What the task asks
Word for word, restate the lines from the one holding "column unbekannt | position: none -> 4" through the end of the data below, including both endpoints and nothing more.

(Records excerpted from a collection)
════════════════════

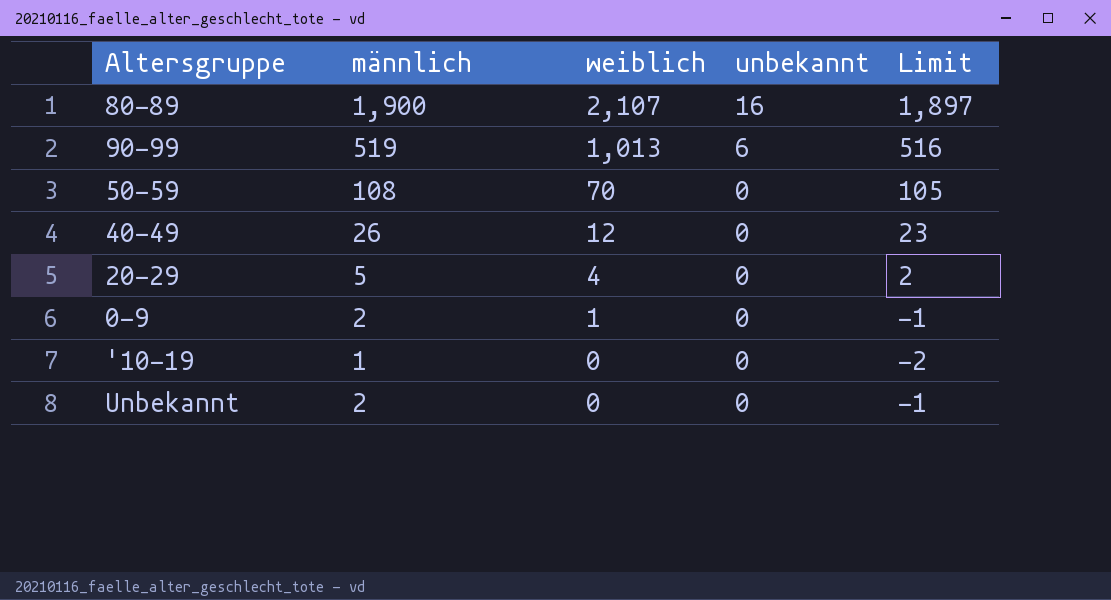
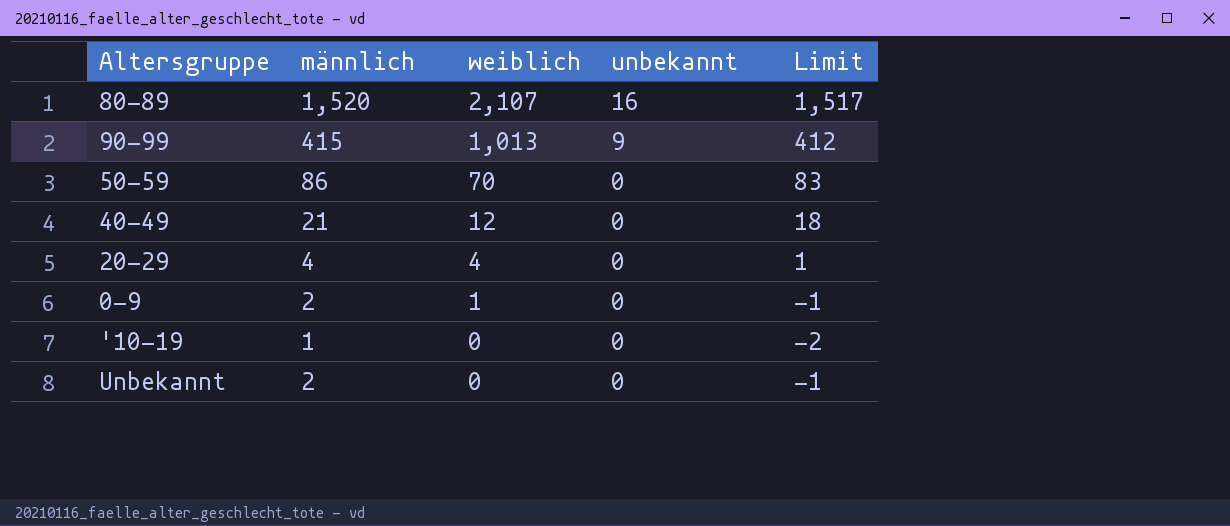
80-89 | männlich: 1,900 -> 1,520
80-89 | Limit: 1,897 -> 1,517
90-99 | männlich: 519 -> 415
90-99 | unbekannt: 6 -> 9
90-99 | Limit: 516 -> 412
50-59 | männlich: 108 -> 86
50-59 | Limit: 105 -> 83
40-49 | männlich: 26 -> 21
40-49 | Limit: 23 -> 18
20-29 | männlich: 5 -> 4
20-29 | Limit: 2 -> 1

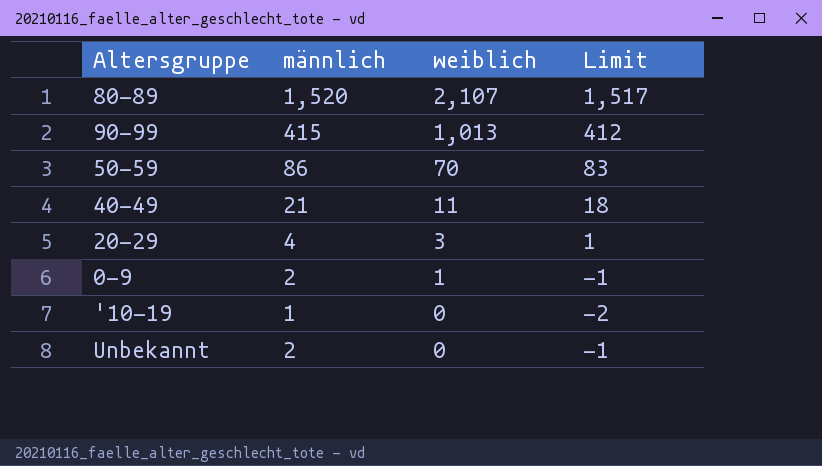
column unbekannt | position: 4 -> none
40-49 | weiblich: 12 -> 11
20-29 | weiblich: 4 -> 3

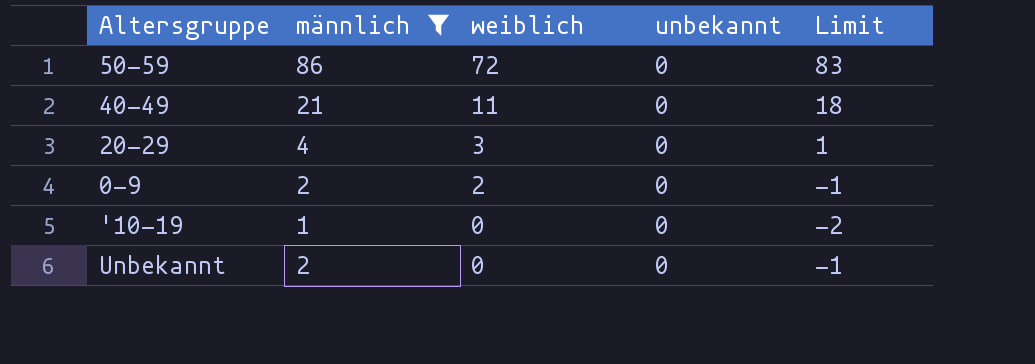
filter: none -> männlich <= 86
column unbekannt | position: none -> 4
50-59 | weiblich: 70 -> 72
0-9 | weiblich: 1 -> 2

════════════════════

Answer
column unbekannt | position: none -> 4
50-59 | weiblich: 70 -> 72
0-9 | weiblich: 1 -> 2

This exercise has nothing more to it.